Paul stood stiffly then shuffled around the table to wedge himself between his wife and granddaughter.
He put an arm around Evie’s shoulder and gave her a squeeze.
‘Even the most loyal hound won’t look at you with as much adoration as I do, my Evie.
But you know I keep telling you to choose one for company when I’m gone. ’
‘Pops,’ Sam said, a sob in her voice. ‘Don’t.’
‘What’s that?’ Paul cupped his hearing aid. ‘You bring Pandora here to lock up my last wishes all tight and legal, but I’m not supposed to talk about death? How do I plan for after if I’m not allowed to mention it?’
‘Pops, I can’t manage—’ Sam started, then hid her face in her hands.
An unfamiliar wash of empathy cinched Jemma’s chest and she swallowed hard.
‘Of course you can,’ Pops said. ‘You’ve always been able to, Samantha.
And now you’ve got Pierce to look after you, I don’t need to worry about that other bludger.
’ Jemma assumed the reference was to Sam’s ex-husband.
‘Though that’s not to say that you can’t have a pup as well, if that’s what you’re angling at.
There’s nothing much that a good dog can’t fix. ’
‘Don’t worry, Sam,’ Evie said. ‘Your grandfather is talking rubbish, as usual. He knows full well that he’s irreplaceable.
I’d need to take on at least half-a-dozen puppies to cause me one-tenth of the trouble he does.
Besides, I won’t be hanging round all that long after him.
We just need to get this place sorted for you and Jack.
Don’t want certain people waltzing back in, trying to lay claim to what’s always been yours. ’
Sam shook her head miserably. ‘You know this is all we ever talk about now?’

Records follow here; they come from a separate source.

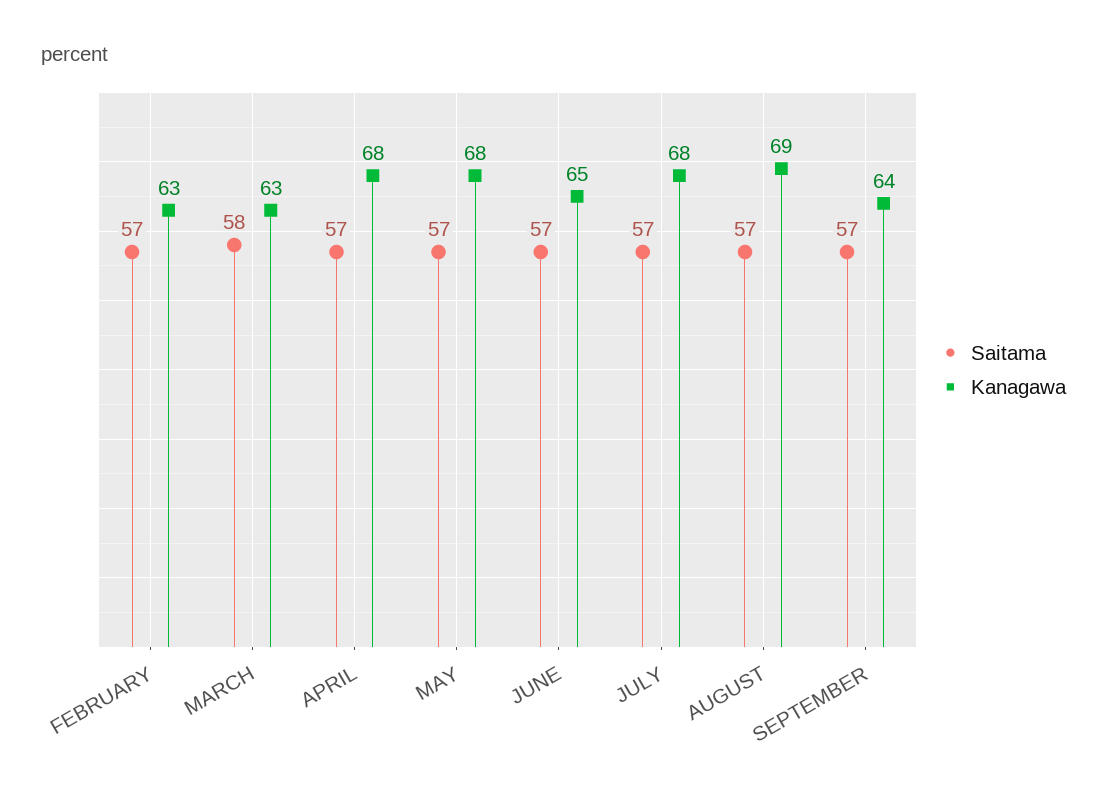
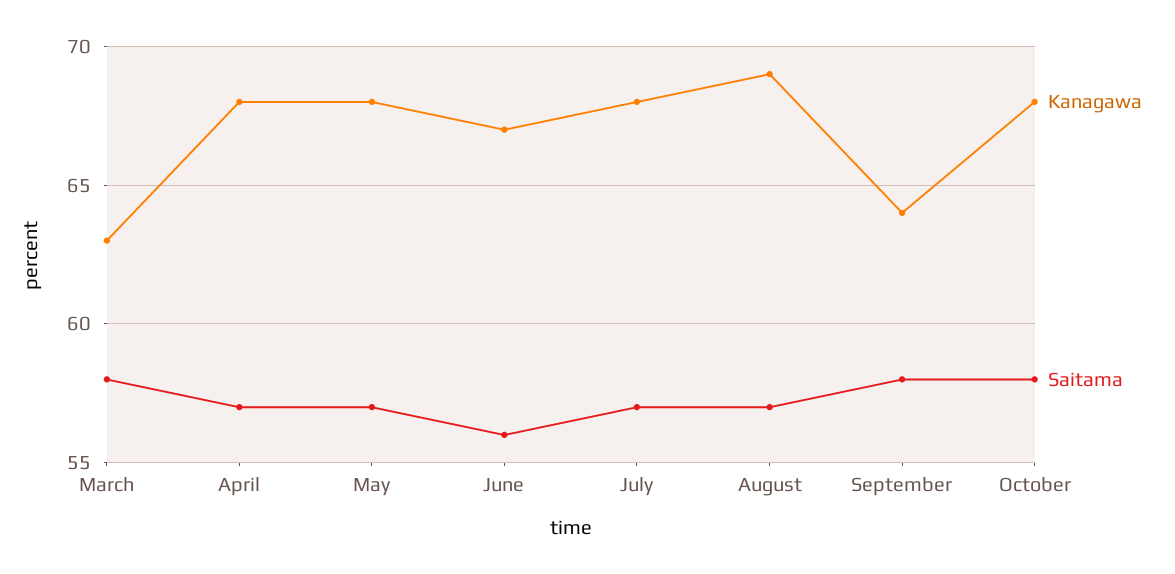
Saitama, FEBRUARY: 57 -> none
Kanagawa, FEBRUARY: 63 -> none
Saitama, JUNE: 57 -> 56
Kanagawa, JUNE: 65 -> 67
Saitama, SEPTEMBER: 57 -> 58
Kanagawa, October: none -> 68
Saitama, October: none -> 58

‘That’s what happens when something’s on your to-do list, but it doesn’t get done,’ Paul said, patting Sam’s shoulder clumsily. ‘Don’t worry, love, we’ll get it sorted. Then everything will be right as rain.’
Paul was correct: conversation was what happened when action was lacking.
The subject of their imminent demise and the division of their assets had obviously been the morbid topic at every gathering for the past few months.
If visits to her own grandparents were like that, instead of a riotous tumble of noise and joy and life, Jemma suspected she would find herself at their table less often.
Jemma pressed a kiss into the nape of the puppy’s neck, set him back down with the others, then straightened. ‘So I’ll take care of this paperwork for you and we won’t get any outsiders involved.’ It was odd how the inference that she wasn’t an ‘outsider’ gave her a feeling of belonging.
The puppy scuttled across the floor and pawed at a cardboard box.
‘Oh, stop him, Paul! He’ll wake the ducklings.’
‘Ducklings?’ Sam asked her grandmother. ‘Why aren’t they in the coop?’
Evie shook her head. ‘Native ducklings. Some waste of oxygen ploughed his ute through an entire family last week. Tara Paech picked up the survivors, but she had to rush off to do something, so she handed them over to Paul. Said she’d collect them to deliver to Charlee Brennan’s, but we’ve not seen hide nor hair of her since. ’
The knowledge that people could be horrible even in such an idyllic setting was somehow worse than hearing of atrocities in the city. Yet that wasn’t what made Jemma frown. There was something about Evie’s story that tugged at her. An intuition that it could be of vital importance.